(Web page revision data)
____

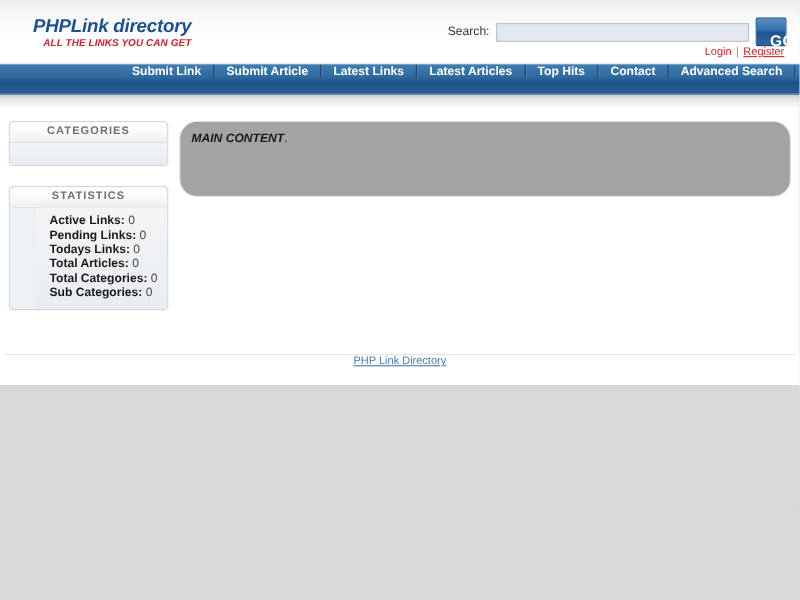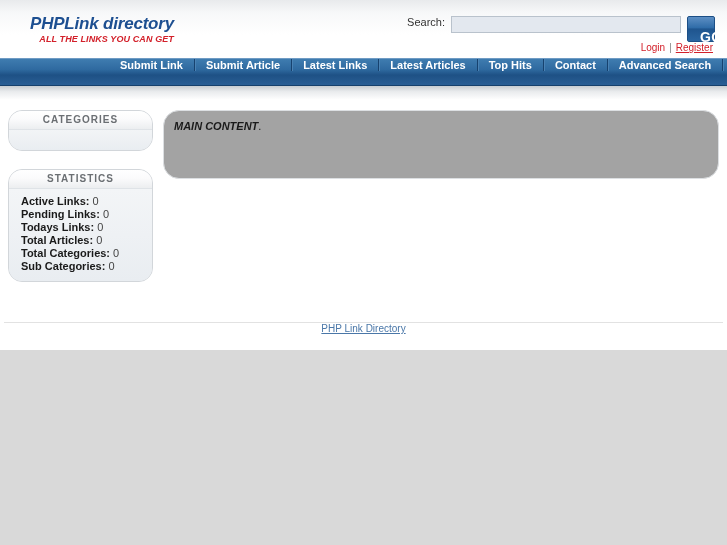--- a/index.html
+++ b/index.html
@@ -68,7 +68,7 @@
     right: 12px;
     top: 16px;
     display: flex;
-    align-items: flex-start;
+    align-items: center;
     gap: 6px;
   }
   .search-label {

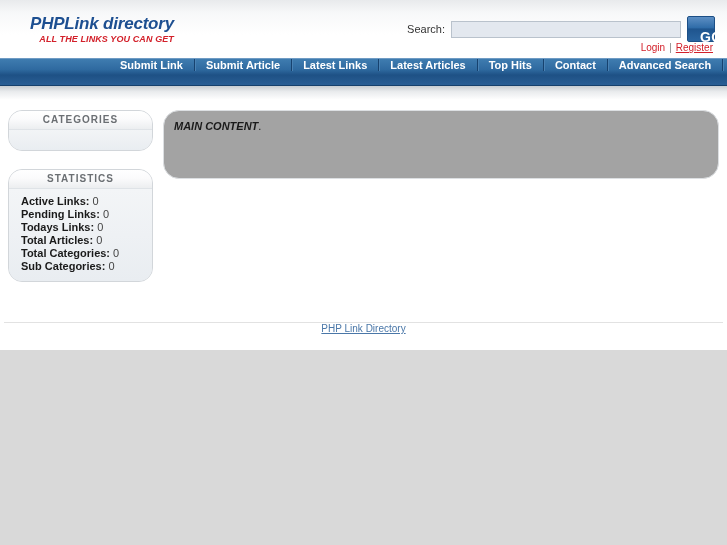--- a/index.html
+++ b/index.html
@@ -181,7 +181,7 @@
   
   .panel {
     border: 1px solid #d2d6da;
-    border-radius: 14px;
+    border-radius: 4px;
     background: #eef1f4;
     overflow: hidden;
     margin-bottom: 18px;

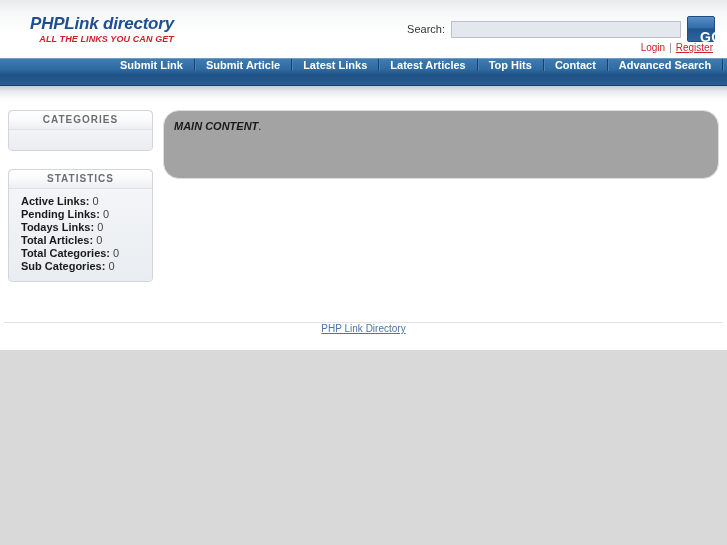--- a/index.html
+++ b/index.html
@@ -208,6 +208,7 @@
   .stats-body {
     background: linear-gradient(to bottom, #f3f5f7 0%, #e9edf1 100%);
     padding: 6px 0 8px 12px;
+    margin-left: 24px;
   }
   .stat-row {
     font-size: 11px;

____

Problem — Reply with nothing except the number of lines in the records that include the word "align".

Response box — 2